Bon Jovi, guerra ai bagarini: concerti in UK a 12 sterline

La notizia è buona per tutti, tanto per i fan della band originaria di Sayreville, New Jersey, quanto per tutti gli amanti dei grandi artisti internazionali, che spesso riempiono stadi ai quattro angoli del globo nonostante biglietti venduti non esattamente a prezzi di favore: i Bon Jovi, che oggi hanno annunciato una stringa del loro "Because we can tour" (serie di concerti in supporto alla nuova fatica in studio dell'ensemble fondato nel 1983, "What about now", che verrà distribuito sul mercato nel corso della prossima primavera) nel Regno Unito per l'inizio dell'estate 2013, hanno deciso di imporre a gran parte dei tagliandi per i loro spettacoli in terra d'Albione il prezzo (decisamente abbordabile, per una realtà delle loro proporzioni) di 12 sterline e mezzo, al cambio attuale poco più di 15 euro.

Pur senza eliminare tariffe sensibilmente più alte (rimarrà ad esempio disponibile il pacchetto “Diamond circle”, che include accessi preferenziali alla struttura, gadget, facilitazioni varie e un giro nel backstage, in vendita a 125 sterline), la scelta di presentare sul mercato biglietti low cost è stata fatta dalla band per contrastare il fenomeno del bagarinaggio, telematico e non. "E' stata una loro idea", assicura il promoter Rob Hallett: "E, dal canto mio, sono rimasto deliziato nel vederli insistere perché il prezzo dei biglietti fosse tenuto alla portata di tutti. E' indispensabile affrancarsi dal cliché vizioso dei grandi artisti che fanno pagare caro l'ingresso ai propri spettacoli, che - sempre più spesso - vendono rivenduti a prezzi ancora più alti sul mercato secondario. Il rock and roll è stato e sarà sempre la musica della gente, tutta la gente".

Senza fare riferimento agli esperimenti effettuati dai Rolling Stones la scorsa settimana a Parigi o da Adriano Celentano a Verona all'inizio di questo mese, un tentativo di combattere il secondary ticketing tradizionale (il classico bagarinaggio effettuato fuori dalle sale da concerto) o online (per mezzo di piattaforme - legali - come Seatwave e Viagogo) abbassando sensibilmente il prezzo dei biglietti fu già elaborato all'inizio di quest'anno dal management della star del country americano Eric Church: "Gli iscritti al mio fan club possono acquistare fino ad otto biglietti per l'area 'pit' (quella, transennata, immediatamente antistante il palco, ndr) e per i posti a sedere centrali", spiegò lui, "E' il tipico genere di biglietti molto ambiti dagli appassionati, sui quali la speculazione dei bagarini è più alta. Così abbiamo deciso innanzitutto di tenere i prezzi molto bassi, in modo da rendere i biglietti il più accessibili possibile ai fan". Oltre ai controlli incrociati delle liste degli acquirenti per individuare eventuali speculatori, il fatto prezzo rimarrebbe comunque determinante: "Meno costano i biglietti, più i bagarini diventano avidi", osservò Church, "E più diventano avidi, più diventano riconoscibili e - di conseguenza - neutralizzabili. Non accetto che gli speculatori - siano essi bagarini o dipendenti di compagnie di secondary ticketing - si infiltrino nel mio fan club, acquistino biglietti a prezzi bassi e li rivendano ai miei veri fan a prezzi altissimi. Loro vogliono che i biglietti siano cari? Beh, io no".
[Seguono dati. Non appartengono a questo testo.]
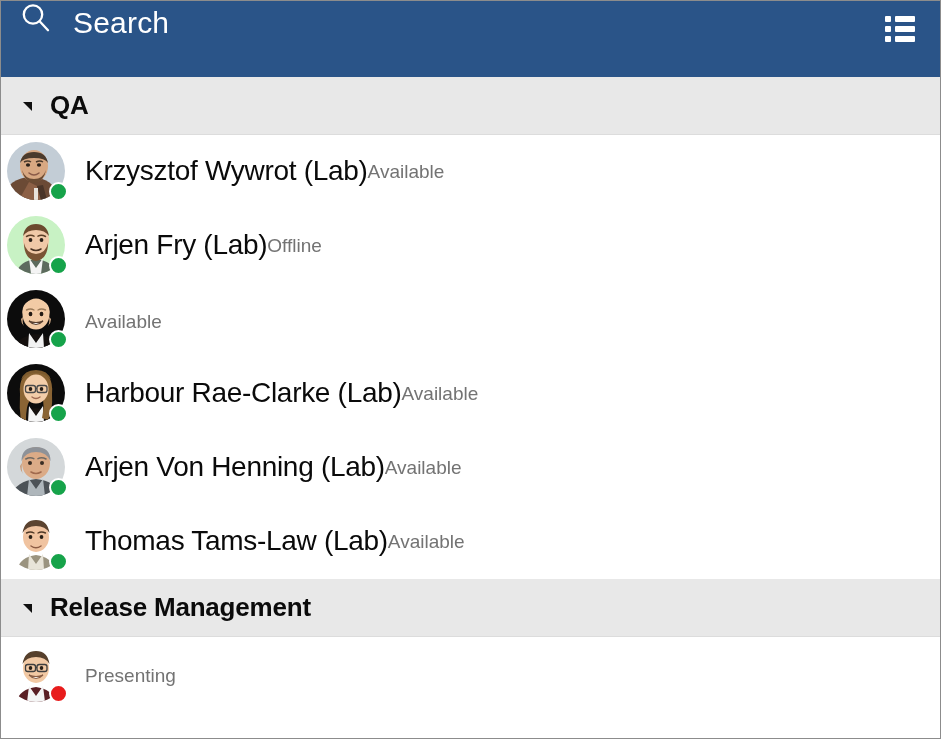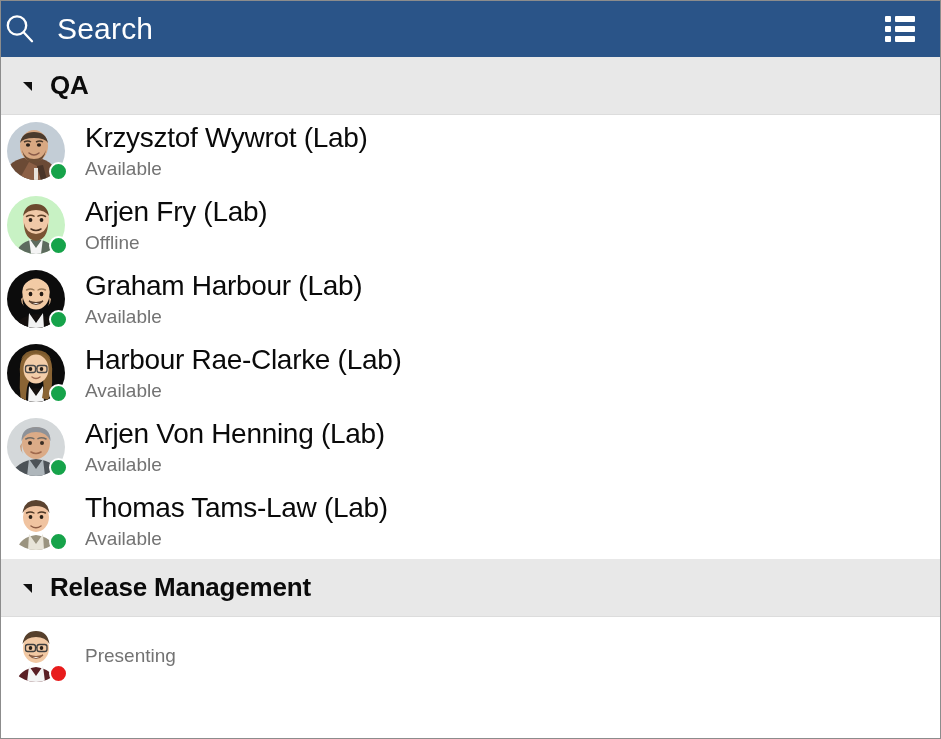--- a/index.html
+++ b/index.html
@@ -19,25 +19,24 @@
     height: 739px;
     box-sizing: border-box;
     border: 1px solid #8c8c8c;
     background: #ffffff;
     overflow: hidden;
   }
 
   
   .search-bar {
     position: relative;
-    height: 56px;
+    height: 76px;
     background: #2a5488;
     display: flex;
-    align-items: center;
-    padding: 0 0 0 2px;
+    padding: 0 0 0 18px;
     box-sizing: border-box;
   }
   .search-icon {
     width: 34px;
     height: 34px;
     flex: 0 0 auto;
     display: block;
     margin-right: 20px;
   }
   .search-input {
@@ -140,21 +139,21 @@
     right: -1px;
     bottom: 1px;
     width: 19px;
     height: 19px;
     border-radius: 50%;
     border: 2px solid #ffffff;
     box-sizing: border-box;
   }
   .contact-text {
     display: flex;
-    flex-direction: column;
+    flex-direction: row;
     justify-content: center;
     min-width: 0;
     padding-bottom: 1px;
   }
   .contact-name {
     font-size: 28px;
     font-weight: 400;
     color: #0a0a0a;
     line-height: 1.08;
     letter-spacing: -0.3px;
@@ -268,21 +267,20 @@
       <ellipse cx="23.5" cy="24" rx="1.9" ry="2.2" fill="#231b14"></ellipse>
       <ellipse cx="34.5" cy="24" rx="1.9" ry="2.2" fill="#231b14"></ellipse>
       <path d="M19.5 20 q4-2 7.5 0" stroke="#9b7a58" stroke-width="1.4" fill="none" stroke-linecap="round"></path>
       <path d="M31 20 q3.5-2 7.5 0" stroke="#9b7a58" stroke-width="1.4" fill="none" stroke-linecap="round"></path>
       <path d="M22 31 q7 7 14 0 q-7 3-14 0z" fill="#ffffff" stroke="#5a4130" stroke-width="1.1"></path>
     </svg>
             </span>
             <span class="presence-dot" style="background:#16a34a"></span>
           </div>
           <div class="contact-text">
-            <span class="contact-name">Graham Harbour (Lab)</span>
             <span class="contact-status">Available</span>
           </div>
         </div>
         <div class="contact-row">
           <div class="avatar-wrap">
             <span class="avatar">
     <svg viewBox="0 0 58 58" xmlns="http://www.w3.org/2000/svg">
       <rect width="58" height="58" fill="#0c0c0c"></rect>
       <path d="M8 58 q3-12 21-14 q18 2 21 14 z" fill="#16110e"></path>
       <path d="M22 42 L29 52 L36 42 L37 58 L21 58 Z" fill="#f4f4f4"></path>

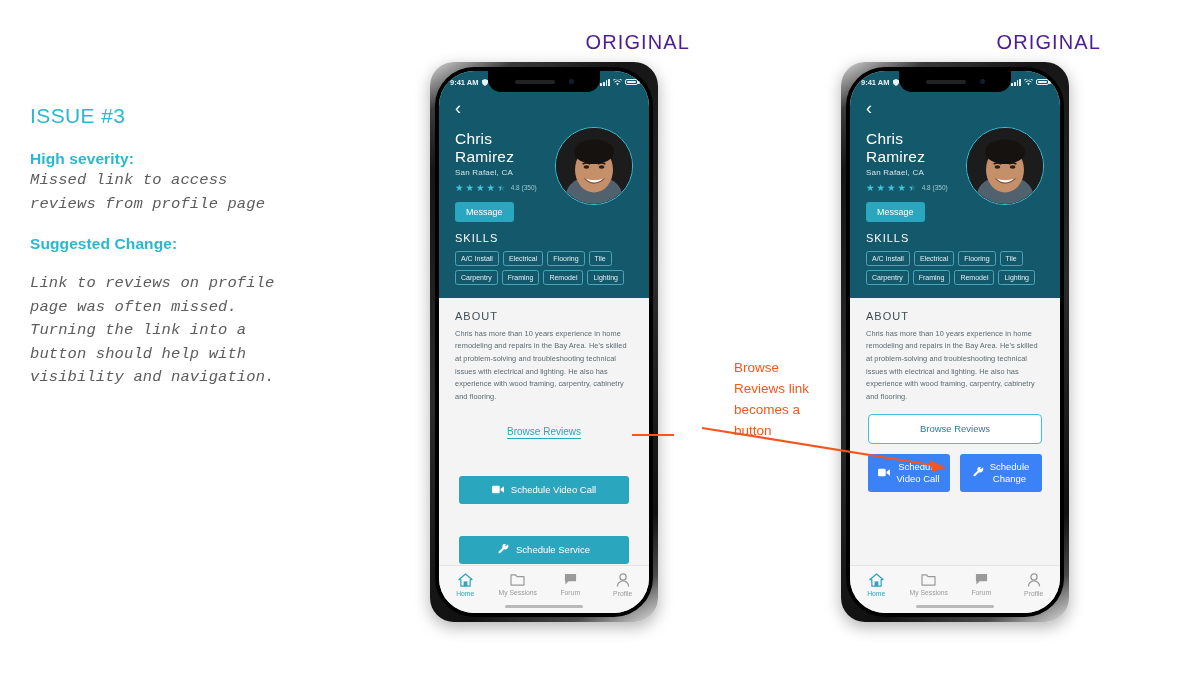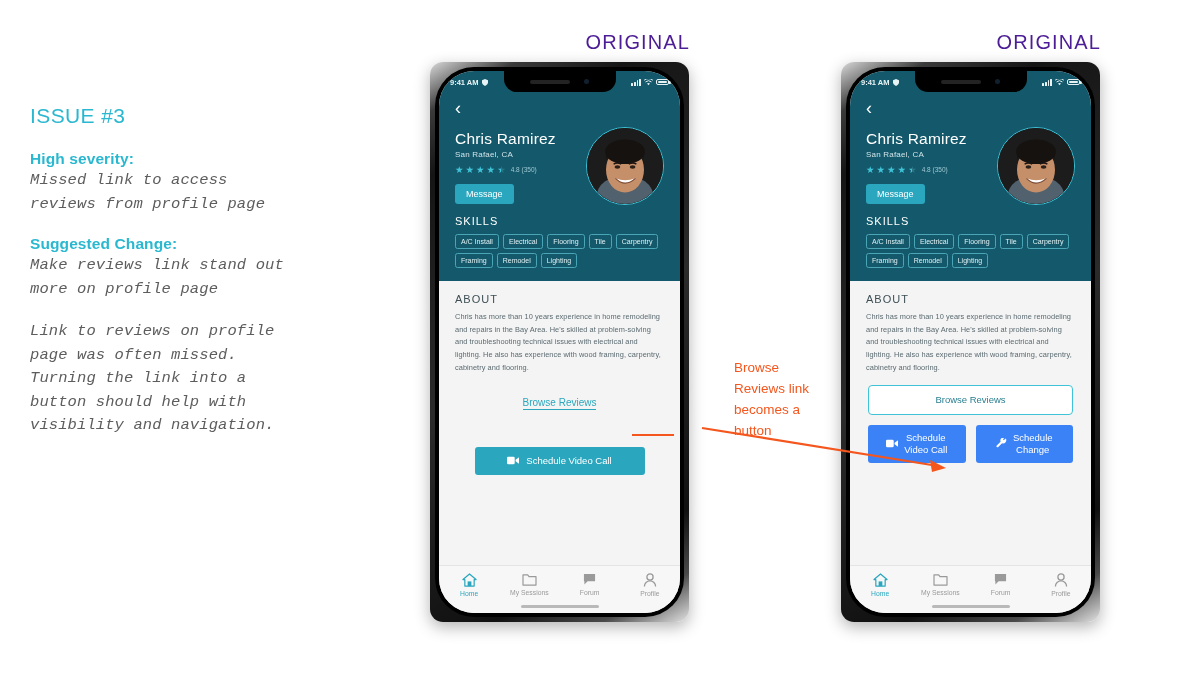--- a/index.html
+++ b/index.html
@@ -30,22 +30,22 @@
   
   .col-label {
     position: absolute; top: 31px; width: 240px; text-align: right;
     color: #4c1d95; font-size: 20px; letter-spacing: 1.1px; font-weight: 400;
   }
   #label-original { left: 450px; }
   #label-updated  { left: 861px; }
 
   
   .phone {
-    position: absolute; top: 62px; width: 259px; height: 560px;
-    border-radius: 13px;
+    position: absolute; top: 62px; width: 228px; height: 560px;
+    border-radius: 24px;
     background: linear-gradient(150deg,#d9d9d9 0%,#3a3a3a 7%,#151515 16%,#2b2b2b 50%,#101010 84%,#4a4a4a 93%,#e2e2e2 100%);
     padding: 5px;
     box-shadow: 0 5px 16px rgba(0,0,0,.30);
   }
   #phone-original { left: 430px; }
   #phone-updated  { left: 841px; }
   .phone-inner {
     position: relative; width: 100%; height: 100%;
     border-radius: 39px; background: #000; padding: 4px;
   }
@@ -186,21 +186,20 @@
   <div class="notes">
     <div class="notes-title">ISSUE #3</div>
 
     <div class="note-block">
       <div class="note-head">High severity:</div>
       <div class="note-body">Missed link to access reviews from profile page</div>
     </div>
 
     <div class="note-block">
       <div class="note-head">Suggested Change:</div>
-      <div class="note-body">Make reviews link stand out more on profile page</div>
     </div>
 
     <div class="note-block">
       <div class="note-body">Link to reviews on profile page was often missed. Turning the link into a button should help with visibility and navigation.</div>
     </div>
   </div>
 
   <div class="col-label" id="label-original">ORIGINAL</div>
   <div class="col-label" id="label-updated">ORIGINAL</div>
 
@@ -291,20 +290,26 @@
             <span class="rev-link">Browse Reviews</span>
           </div>
 
           <div class="cta">
             <div class="btn-solid">
               <svg width="12" height="9" viewBox="0 0 14 10">
                   <rect x="0" y="0.5" width="9" height="9" rx="1.6" fill="#fff"></rect>
                   <path d="M10 4 L14 1.2 V8.8 L10 6 Z" fill="#fff"></path>
                 </svg>
               <span>Schedule Video Call</span>
+            </div>
+            <div class="btn-solid">
+              <svg width="11" height="11" viewBox="0 0 12 12">
+                  <path d="M11 1.2 A3.4 3.4 0 0 1 6.6 5.6 L2.2 10 A1.2 1.2 0 0 1 .6 8.4 L5 4 A3.4 3.4 0 0 1 9.4 -0.4 L7.6 1.4 L8.6 2.4 L10.4 .6 Z" fill="#fff"></path>
+                </svg>
+              <span>Schedule Service</span>
             </div>
           </div>
         </div>
 
         <div class="tabbar">
           <div class="tab active">
             <svg width="15" height="14" viewBox="0 0 16 15">
                 <path d="M8 1 L15 7 H13 V14 H3 V7 H1 Z" fill="none" stroke="#2aa7bf" stroke-width="1.3" stroke-linejoin="round"></path>
                 <rect x="6" y="9" width="4" height="5" fill="#2aa7bf"></rect>
               </svg>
Ecco, di seguito, le date annunciate dai Bon Jovi per la prossima estate in Gran Bretagna:

8 giugno: Manchester Etihad Stadium
9: Birmingham Villa Park
12: Cardiff City Stadium
13: Sunderland Stadium of Light
3 luglio: Glasgow Hampden Park

L'itinerario europeo completo del "Because we can" tour sarà reso noto a breve.